Senator WRIGHT (Tasmania) .- In addressing myself to the Bill, I can only think that the author of it is a willo'thewisp. It is a Bill that is not only futile; it is silly, it is mischievous and it is misconceived. I shall offer my comments with regard to the actual content of the Bill after taking notice of the wide range covered by Opposition speakers in the debate. The discussion has developed on the submission of the Leader of the Opposition (Senator McKenna) that there is a right to strike. He certainly concedes that this right is not unlimited, but he asserts it in the Australian context, in which the right to strike should not be restrained in any way by the conciliation and arbitration tribunals that we have set up and maintained for half a century. On the other hand, I should have thought that it was Government policy, which all bills introduced by this Government would support, that the right of employer or employee organisations or members of those organisations to strike should be restrained and qualified by our tribunals, arbitral or judicial, according to their judgment. It is an essential part of our Australian way of life that we have implicit faith in the impartiality of those tribunals whose special interest is in the industrial field.
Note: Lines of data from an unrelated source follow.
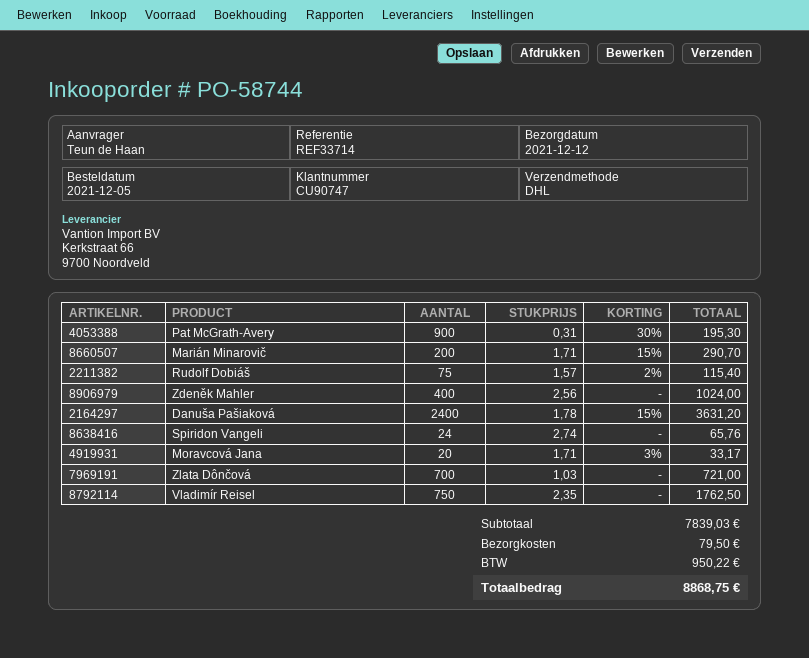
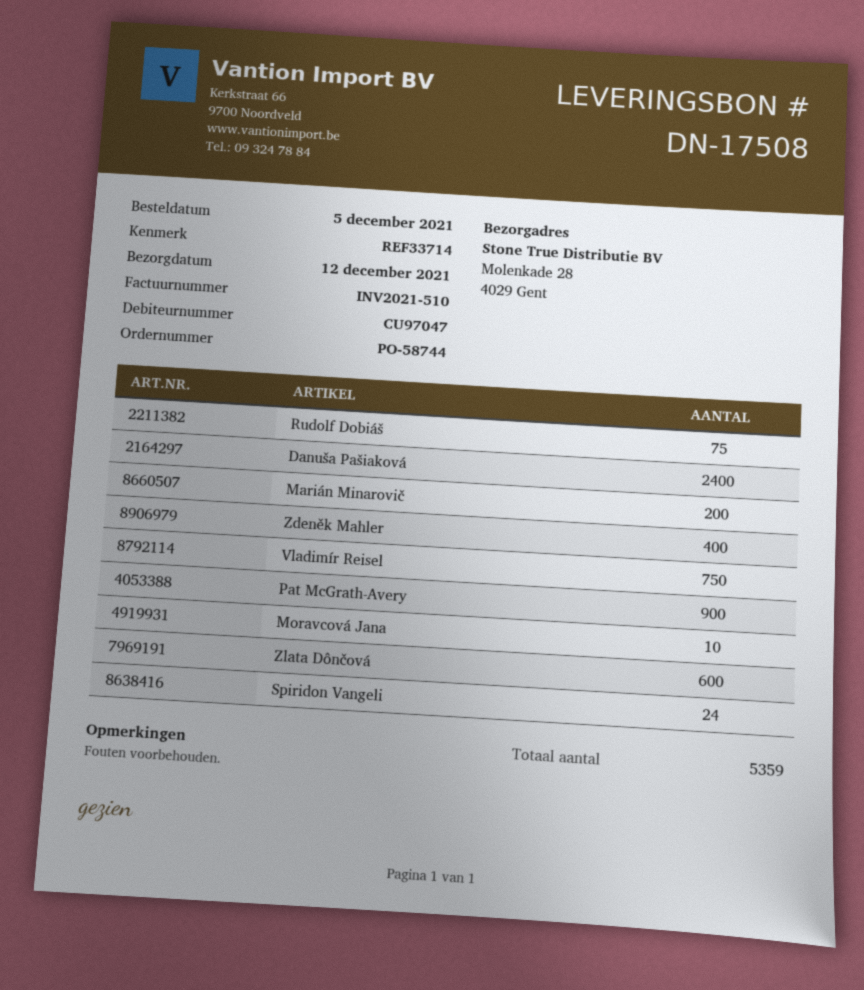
customer number: CU90747 -> CU97047
Moravcová Jana: 20 -> 10
Zlata Dônčová: 700 -> 600

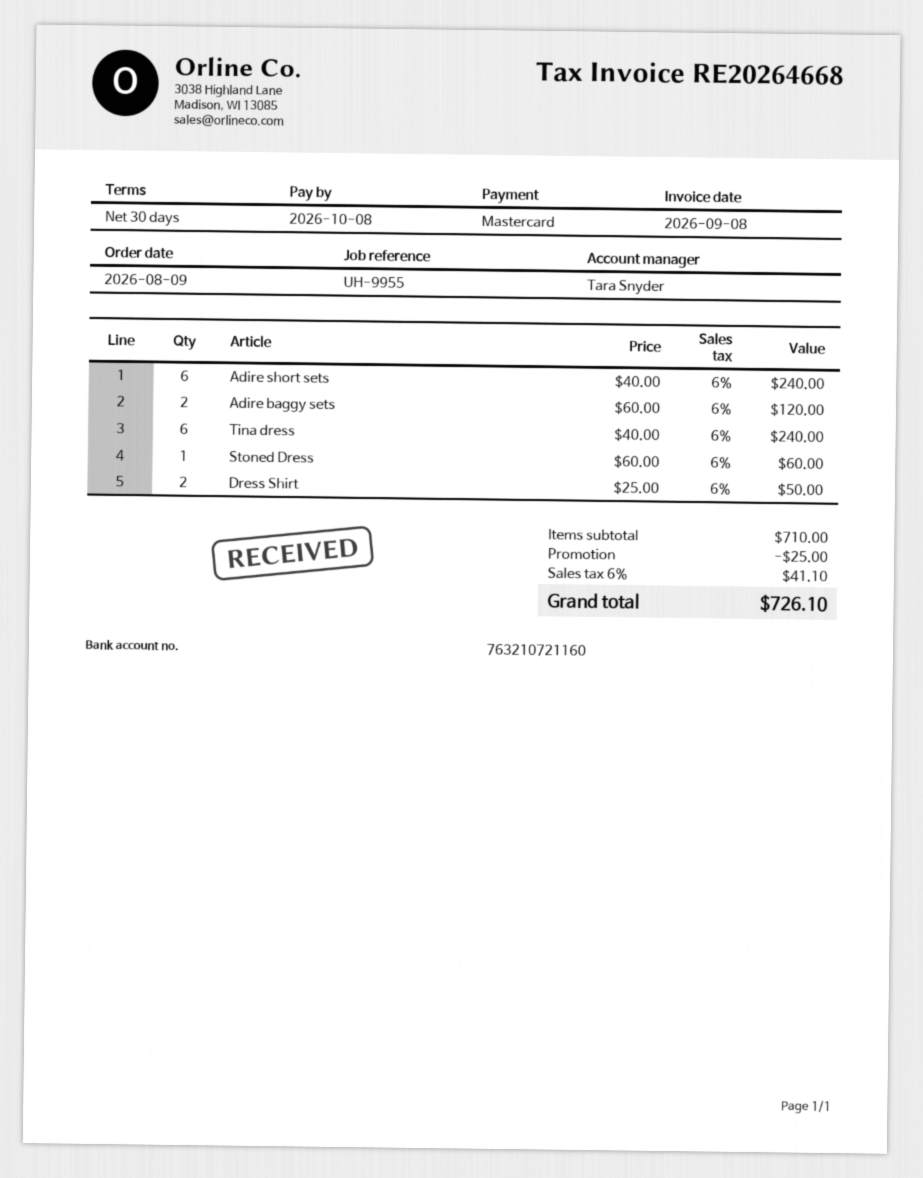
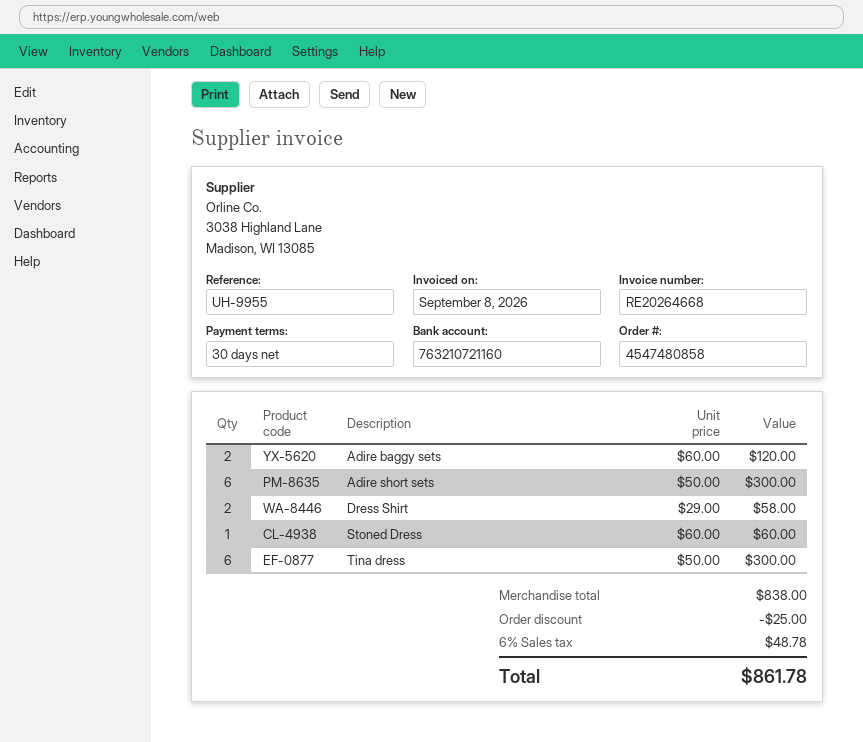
Adire short sets: 6 x 40.00 = 240.00 -> 6 x 50.00 = 300.00
Tina dress: 6 x 40.00 = 240.00 -> 6 x 50.00 = 300.00
Dress Shirt: 2 x 25.00 = 50.00 -> 2 x 29.00 = 58.00
subtotal: 710.00 -> 838.00
tax: 6% = 41.10 -> 6% = 48.78
total: 726.10 -> 861.78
It is to me an indication of the backward thinking of the Australian Labour Party that it advances this argument in relation to such a Bill as this. Let me make just one reference to the history of these matters. We do well to remind ourselves that the trade union movement is a great movement which could, under proper leadership, confer immense benefit upon the community and which, even under the present handicapped leadership which it suffers, does confer great benefits on this community. Despite the Communist component of the Australian Council of Trade Unions. I pay my tribute to the generally well balanced viewpoint that that body exerts in the general industrial field in Australia. But, " Mr. President, when we hear an argument advanced so vigorously by the Leader of the Opposition, it is well to remind ourselves that the trade unions gained strong recognition in the industrial field about 1900, when the Taff Vale case reminded them that under the law, if they pulled on a coal strike, as they did in that instance, causing about £100,000 damage to the coal company, the amount of the damage was recoverable from the union.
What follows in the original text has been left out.